Provided records ::
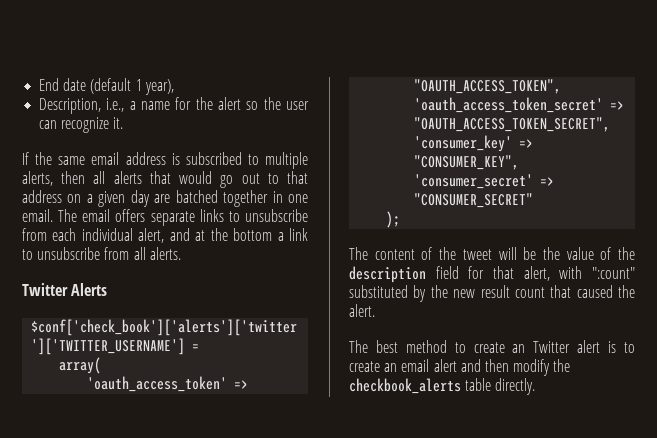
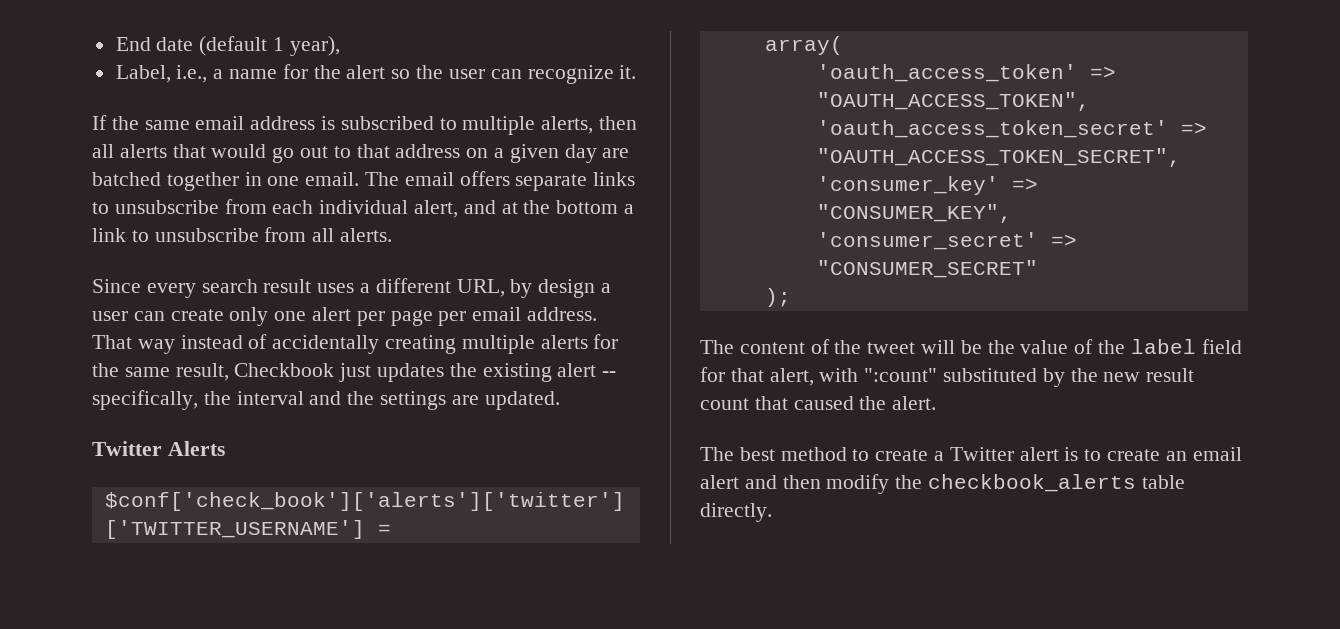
- Description, i.e., a name for the alert so the user can recognize it.
+ Label, i.e., a name for the alert so the user can recognize it.
+ Since every search result uses a different URL, by design a user can create only one alert per page per email address. That way instead of accidentally creating multiple alerts for the same result, Checkbook just updates the existing alert -- specifically, the interval and the settings are updated.
- The content of the tweet will be the value of the description field for that alert, with ":count" substituted by the new result count that caused the alert.
+ The content of the tweet will be the value of the label field for that alert, with ":count" substituted by the new result count that caused the alert.
- The best method to create an Twitter alert is to create an email alert and then modify the checkbook_alerts table directly.
+ The best method to create a Twitter alert is to create an email alert and then modify the checkbook_alerts table directly.

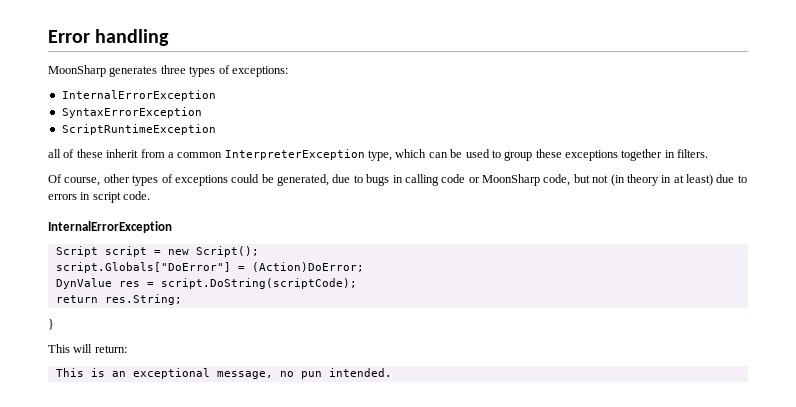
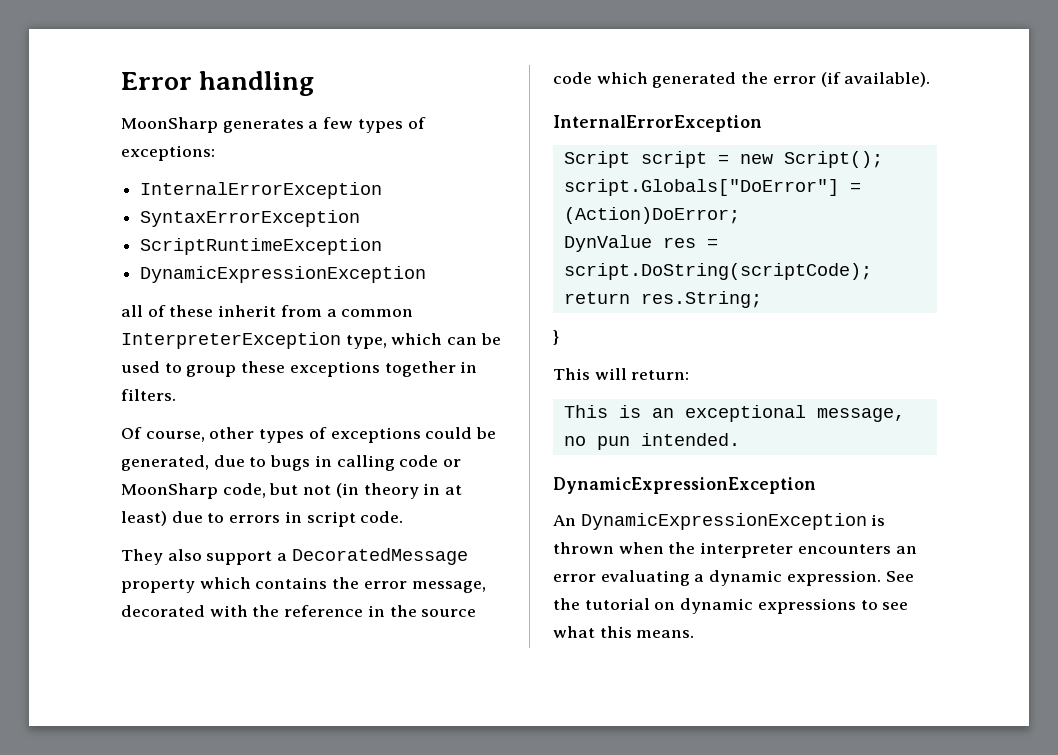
- MoonSharp generates three types of exceptions:
+ MoonSharp generates a few types of exceptions:
  ScriptRuntimeException
+ DynamicExpressionException
+ They also support a DecoratedMessage property which contains the error message, decorated with the reference in the source code which generated the error (if available).
  This is an exceptional message, no pun intended.
+ DynamicExpressionException
+ An DynamicExpressionException is thrown when the interpreter encounters an error evaluating a dynamic expression. See the tutorial on dynamic expressions to see what this means.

Try it ::
Look through the entries for the string "then". Every line that has it belongs in the answer.

Solution to this exercise ::
- The best method to create an Twitter alert is to create an email alert and then modify the checkbook_alerts table directly.
+ The best method to create a Twitter alert is to create an email alert and then modify the checkbook_alerts table directly.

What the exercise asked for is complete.